Выбрать главу

Зося молчала

— Что ты, милая? — тронула её за колено Евдокия Петровна. — Ты плачешь?

— Нет, — сказала Зося, утирая слёзы. — Просто жалко их, Всех жалко… И мужа вашего, и повешенных…

— Эх, голубушка моя… Не зря говорится: пришла беда — открывай ворота. А такая беда сроду к нам не захаживала. Сначала кур стреляли, поросят. Теперь за людей принялись…

Зося вдруг поднялась.

— Спасибо вам, Евдокия Петровна. Мне пора.

— Куда же, на ночь–то глядя? Переночуй в тепле. В землянке какой сон? Накормлю тебя. Голодная небось?

— Нет–нет, я пойду. Меня ждут.

Она повязала платок, повернулась к выходу.

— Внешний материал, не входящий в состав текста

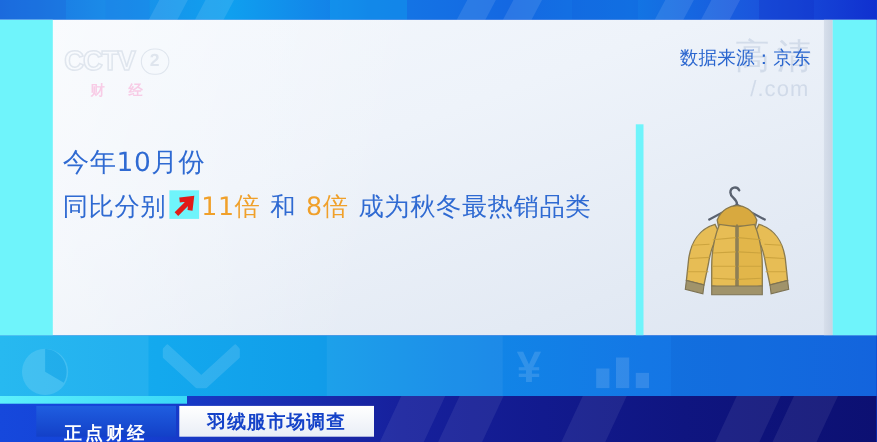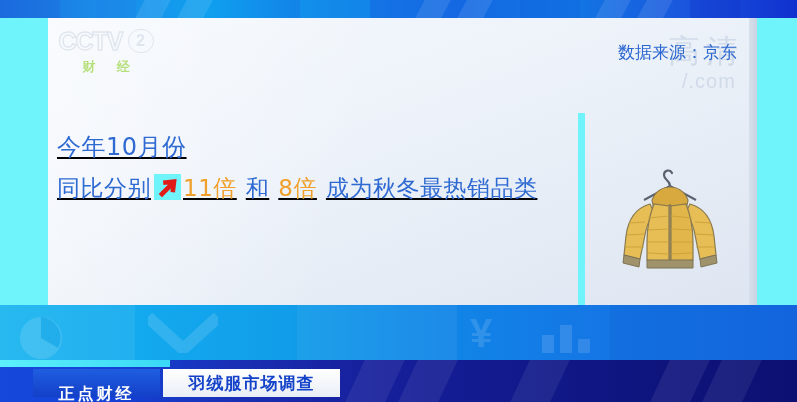"CCTV" .cctv-logo { top: 26px -> 41px }
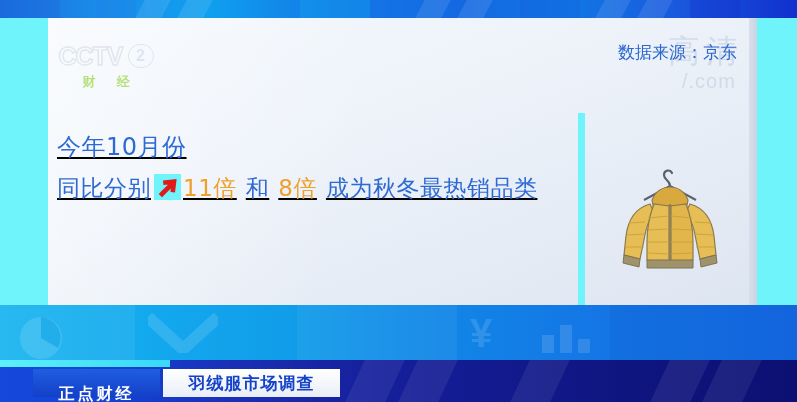"财 经" .cctv-logo .cc-sub { color: #84cc16 -> #f9a8d4; font-family: Liberation Serif, serif -> none }
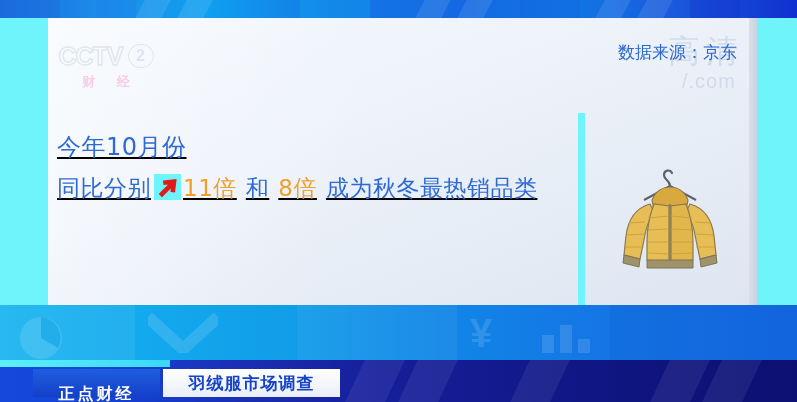"今年10月份" .lines { text-decoration: underline -> none }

Евдокия Петровна проводила её до сада.

— Спасибо вам, — снова сказала Зося, прощаясь. И вдруг спросила: — А, может, вы со мной, Евдокия Петровна?

— Нет, голубушка, нет. Где муж, там и я. Нитка за иголкой. — Да–да, конечно, — согласилась Зося. — Вы правы.

— Эрни скажи, пусть будет сильным и вспоминает о нас. Прощай!

— До свидания!…

В поле Зося расплакалась. Слёзы текли по лицу, перемешиваясь с дождевой моросью, и Зося не утирала их. Она даже и не понимала, о чём плакала. Обо всем, наверное.

Теперь и она, и Максим стали совсем одинокими, только у неё ещё есть тётка Полина, где–то остаётся, может быть, живая сестра, а он совсем один. Хотя почему один? А она? Зося должна быть с ним, и она будет с ним. Он чем–то похож на её отца, и Зося поможет ему во всём, скрасит его одиночество любовью и лаской.

Вот только была бы ещё дудочка… её простая дудочка из липы, о шести отверстий, подарок её отца… она бы играла Максиму… хочешь, сойкой запою?… Фью–фью, фью–фью–фью, фью, фью–фью… хочешь, как свиристель?… а почему же я тогда устыдилась, что мама слышит, как я играю под яблоней… мамы устыдилась!… чудная!… это ведь мама, не кто–нибудь… А хочешь, Максимушка, я, как ручей, запою?… Всё, как хочешь… и почему я не взяла с собой дудочку?… что они с ней сделают?… они кур стреляли, поросят, теперь людей… айн, цвай, драй… дудочка такая маленькая, хрупкая, её легко сломать… мама тогда улыбалась счастливо, а я устыдилась… Евдокия Петровна очень хорошая, а близкие ей ничего о своём потаённом не сказали… она бы всё стерпела, за ними куда угодно пошла… я, Максим, всем с тобой поделюсь и буду с тобой до последней секундочки… мы не одинокие, раз мы вместе… что сыграть тебе, прикажи? но ведь дудочки нет.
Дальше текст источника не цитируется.